There’s no doubt that web fonts are an enormous enrichment for web design, and it has become hard to image it without them. After all, web fonts were what ended the uniform typography with Verdana and its contemporaries. As web fonts have to be downloaded, in contrast to system fonts, they are an additional resource that causes additional data traffic. The following tips will help you optimize your web fonts, and make sure that they will load faster.

Restricting the Font’s Character Set

Well-built fonts can have hundreds of characters. This includes language specific letters such as the German umlaut or the “ß” and those even more exotic characters of other languages. If you only publish in English on your website, you should focus on the character set that forgoes all letters that are not needed.

If you only use a font in capital letters, for headings, for example, you should cross out lower case letters from the character set. This makes the files as small as possible. Especially when it comes to the mobile web, small files are still necessary.

Optimizing Web Fonts Made Easy
Web Font Generator by Fontsquirrel

Most web font providers like MyFonts for example, offer a web font generator which allows you to define the character set yourself. There, you can choose which languages should be supported. A freely accessible web font generator can also be found at Fontsquirrel. Upload a desktop font, and generate the appropriate web fonts in all standard formats.

Even though there are still a bunch of different web formats like EOF and TTF that are being used, the WOFF format has become the standard by now. There’s already a successor in WOFF2, which creates much smaller font files.
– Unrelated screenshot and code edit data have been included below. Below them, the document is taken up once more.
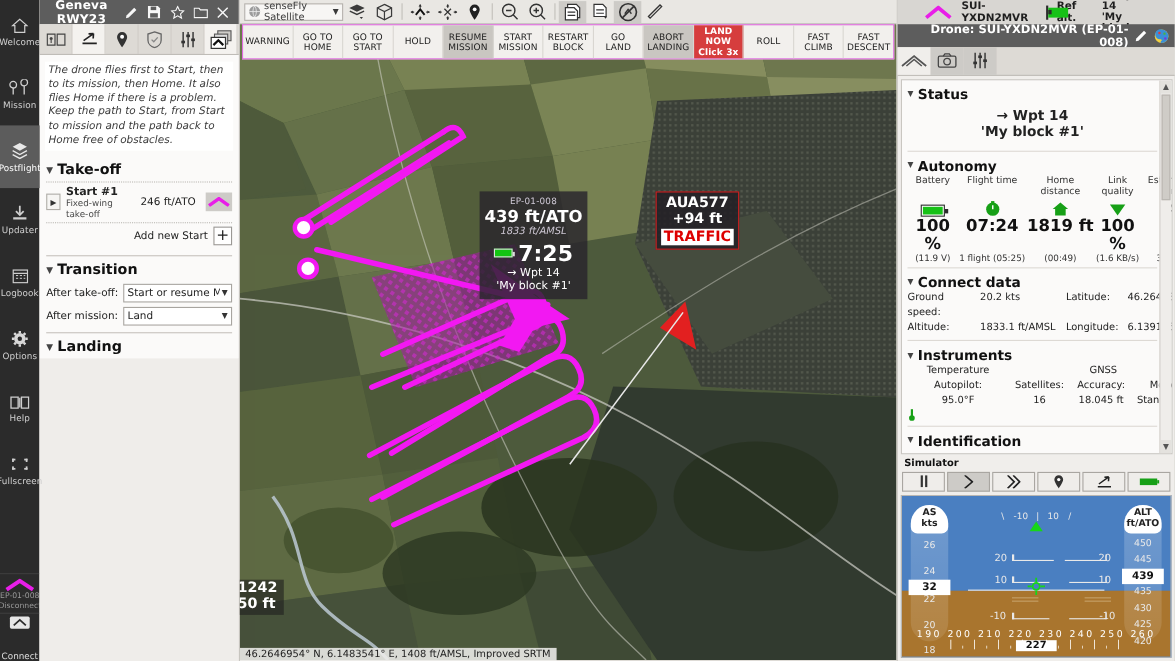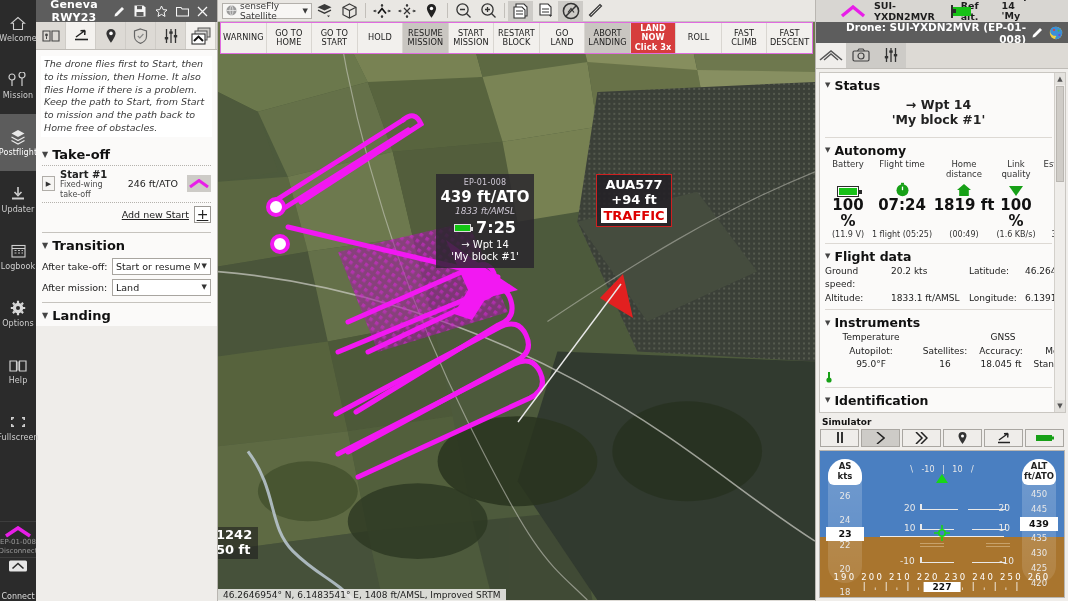"Add new Start" .add-row { text-decoration: underline -> none }
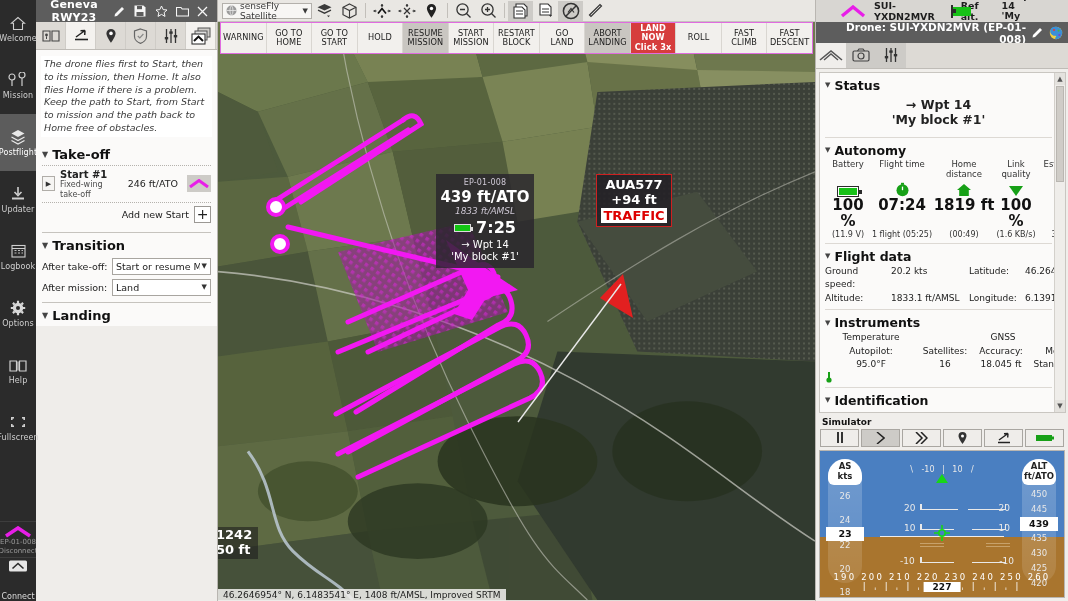"7:25" .tooltip-drone .tm { font-size: 16px -> 20px }
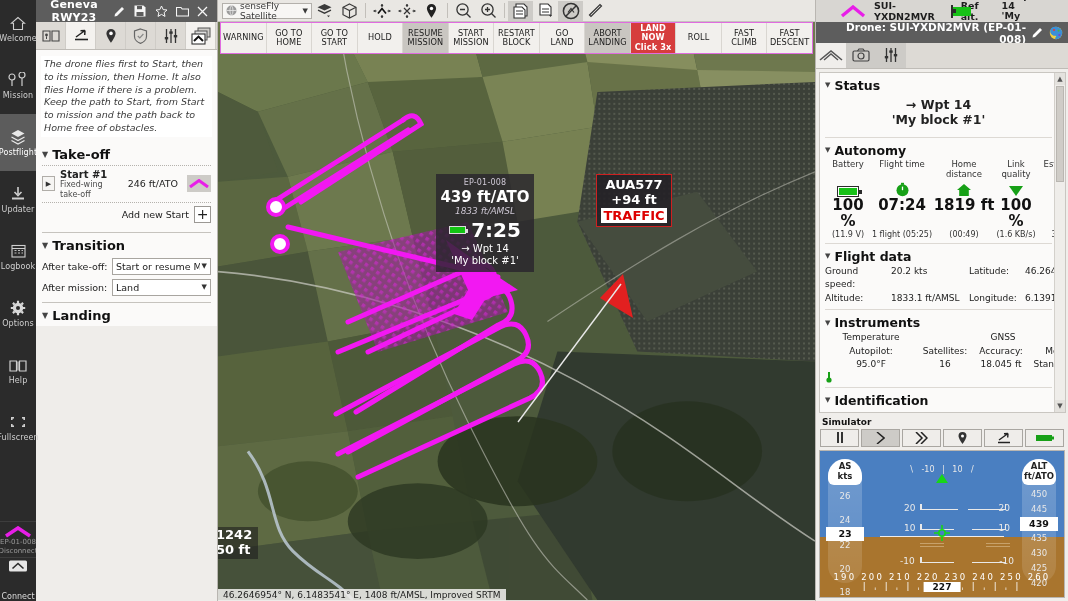"Flight data" span { text: Flight -> Connect }
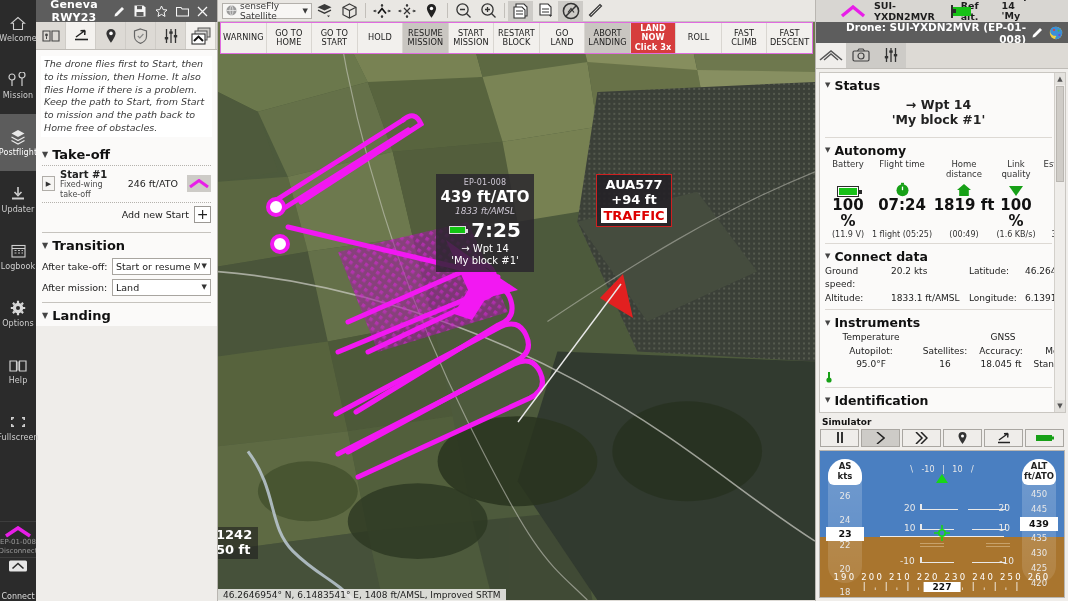"23" div.cur { text: 23 -> 32 }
Thus, you should consider both WOFF and WOFF2. The browsers that already support the new format can then download smaller files.

Web font generators like the one by Fontsquirrel already support the new format.

Restricting the Character Set Via CSS

Modern browsers also support another option to restrict a font file’s character set, known as the CSS attribute “unicode-range.” It can be used to define individual characters or character areas of a font. Then, the browser will only download the fonts that are within the defined Unicode area.

unicode-range: U+0025-00FF;
unicode-range: U+4??;
unicode-range: U+0025-00FF, U+4??;

In the first example, we create a Unicode area that contains the code points “U+0025” to “U+00FF”. In the second example, a wildcard is placed. In the final example, the first two areas are combined.

Optimizing Web Fonts Made Easy
Using the “Lobsters” for the Unicode Area “U+0026” (Ampersand)

Unfortunately, not all browsers support this characteristic. Internet Explorer and Edge, both only display the symbols that are in the defined Unicode area in the browser, but still download the entire character set.

Compressing and Caching Fonts

Last but not least, there’s a server-side option to compress a font. For example, “.htaccess” allows you to make sure that the font files shrink via deflate before being sent to the browser. This reduces the file size during the transfer, which once again slims the amount of files that has to be transferred.

On top of that, you should use “.htaccess” to make sure that your font files are cached in the browser. No changes occur when it comes to font files, which is why a very generous period can be set up for the caching.

AddType font/woff .woff
ExpiresByType font/woff "access plus 1 year"
AddOutputFilterByType DEFLATE font/woff

In the example, “ExpiresByType” is used, so that the font stays cached for a year, and additionally, “AddOutputFilterByType” applies the deflate compression.